Circulation

Trust and reputation for circular digital devices


Project

Today, there are more personal digital devices in the world than people. As a result, we are consuming resources beyond the natural boundaries.

In this project, we will investigate trust and reputation models built on (permissioned) blockchains to improve the transparency, accountability and provenance of user-supplied data about the lifespan of digital devices in a circular economy. The project aims to enable new types of trustable digital reports or digital product passports. Further, we want to explore how to reward personal or organisational climate change efforts. 

People buy, rent, repair, sell, donate, recycle digital devices and attest these actions supported by user-generated digital content (pictures, geolocation, tags, snapshots, documents) as trust proofs. Histories of these multimedia proofs associated with devices allow us to confirm and trace the relevant events along the lifespan of an ICT device to determine social, economic and environmental impacts, a kind of product CV or portfolio, carefully disentangled from personal data of the people involved. Devices, with unique identifiers registered in a blockchain, will accumulate associated proofs of key events.

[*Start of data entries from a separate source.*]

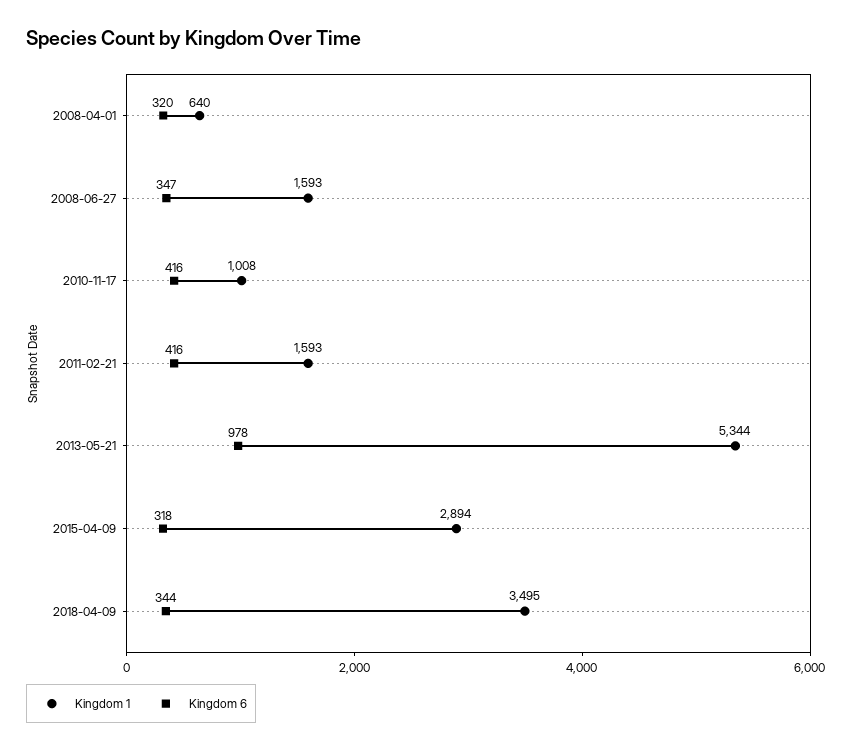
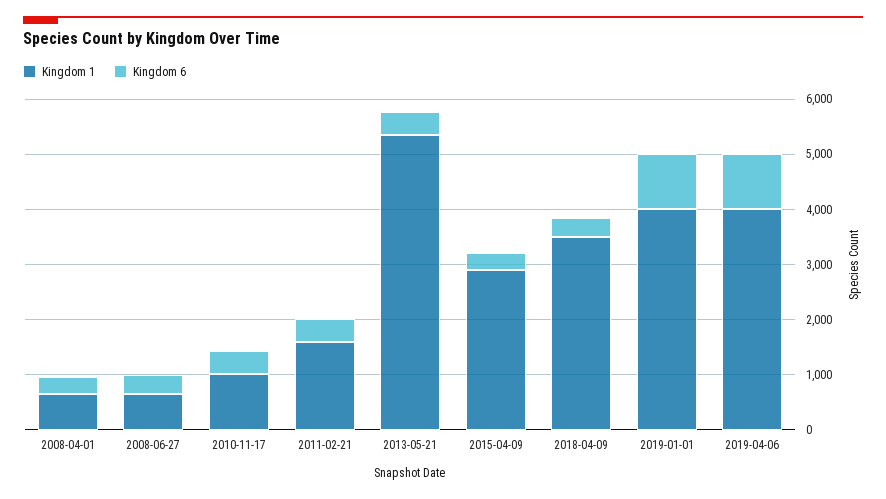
Kingdom 1, 2008-06-27: 1593 -> 600
Kingdom 6, 2013-05-21: 978 -> 400
Kingdom 1, 2019-01-01: none -> 4000
Kingdom 6, 2019-01-01: none -> 1000
Kingdom 1, 2019-04-06: none -> 4000
Kingdom 6, 2019-04-06: none -> 1000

Such a chain of device lifecycle events will allow social, economic and environmental impacts to be reliably determined. Economic incentives in the form of virtual currency credits can increase the reputation of people and organizations involved, promoting and allowing to reward positive behaviours towards less social inequality and lower environmental impact in the transition to a circular economy. Collectively this can result in major and tangible contributions to SDGs for people and the planet in line with international recommendations.


Team


BlockChain experience

We have experience working with permissioned blockchains since 2016 (5 years).

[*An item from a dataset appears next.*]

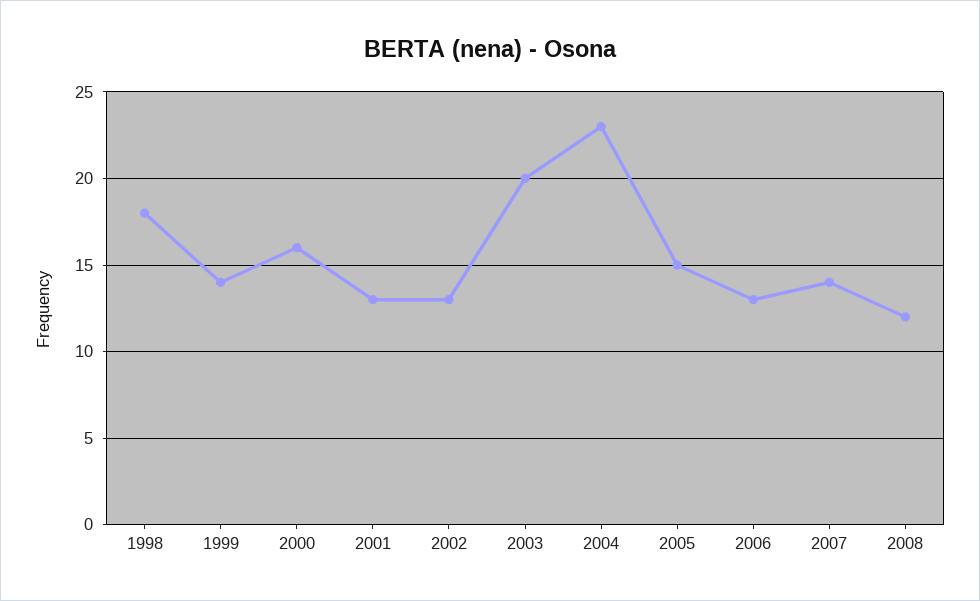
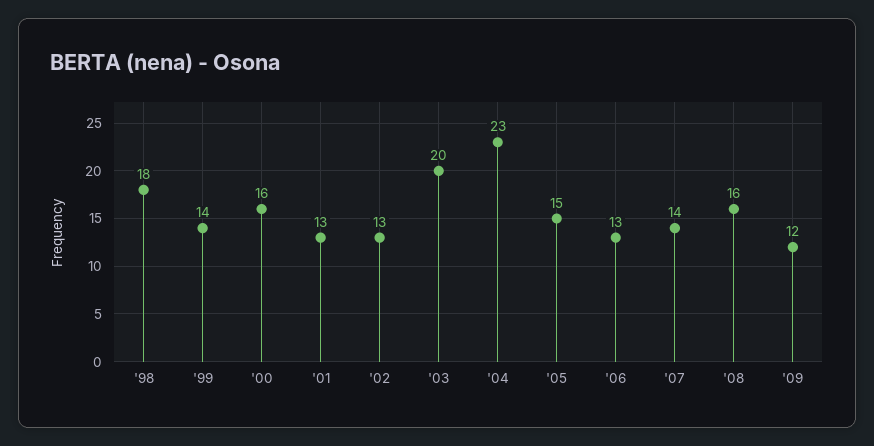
2008: 12 -> 16
'09: none -> 12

Our main research topics are:

  • i) Community networks and clouds,
  • ii) Economics oriented models for distributed networks and systems, iii) Resource allocation mechanisms,
  • iv) Circular economy of digital devices,
  • v) Distributed ledger (blockchain) for socio-economic-environmental sustainability (networks, circularity),
  • vi) ICT for development.

The main research projects on the blockchain are the following:


MeshDapp: our prototype implementation using a local Ethereum PoA blockchain and a set of Solidity smart contracts on a wireless mesh network with access points and an Internet gateway. The prototype software has been validated in a controlled mesh network environment. Blockchain accounting system to compensate contribution and consumption of connectivity and the maintenance of a network infrastructure [1][2]. Sustainability and incentives [3], governance of community clouds and blockchain: [4], local blockchains in mesh networks: [1], MeshDapp-based incentive mechanism: [5] (see references below)

Ledger eReuse: a design and prototype implementation of a device traceability blockchain that allows to record proofs of relevant operations (proofs such as registration, transfer, data erasure, repair, recycling) and provides economic incentives (deposits) for circular behaviours (funded by the Ledger EU project and described in the eReuse.org project).

A comparison of blockchain implementations: Hyperledger Fabric versus Ethereum PoA [1] that describes our rationale of choice.

References
  1. A. Rao Kabbinale, Dimogerontakis, E., Selimi, M., Ali, A., Navarro, L., Sathiaseelan, A., and Crowcroft, J., “Blockchain for economically sustainable wireless mesh networks”, Concurrency and Computation: Practice and Experience, 2019.
  2. E. Dimogerontakis, Navarro, L., Selimi, M., Mosquera, S., and Freitag, F., “MeshDapp – Blockchain-enabled Sustainable Business Models for Networks”, in 16th International Conference on Economics of Grids, Clouds, Systems & Services, Leeds, 2019.
  3. P. Micholia, Karaliopoulos, M., Koutsopoulos, I., Navarro, L., Baig, R., Boucas, D., Michalis, M., and Antoniadis, P., “Community Networks and Sustainability: a Survey of Perceptions, Practices, and Proposed Solutions”, CoRR, vol. abs/1707.06898, 2017.
  4. F. Freitag, “On the Collaborative Governance of Decentralized Edge Microclouds with Blockchain-Based Distributed Ledgers”, in 1st International Workshop on Blockchain Technology for Multi-Agent Systems (BCT4MAS), in 2018 IEEE/WIC/ACM International Conference on Web Intelligence (WI), 2018.
  5. E. San Miguel, Timmerman, R., Mosquera, S., Dimogerontakis, E., Freitag, F., and Navarro, L., “Blockchain-Enabled Participatory Incentives for Crowdsourced Mesh Networks”, in 16th International Conference on Economics of Grids, Clouds, Systems & Services, Leeds, 2019.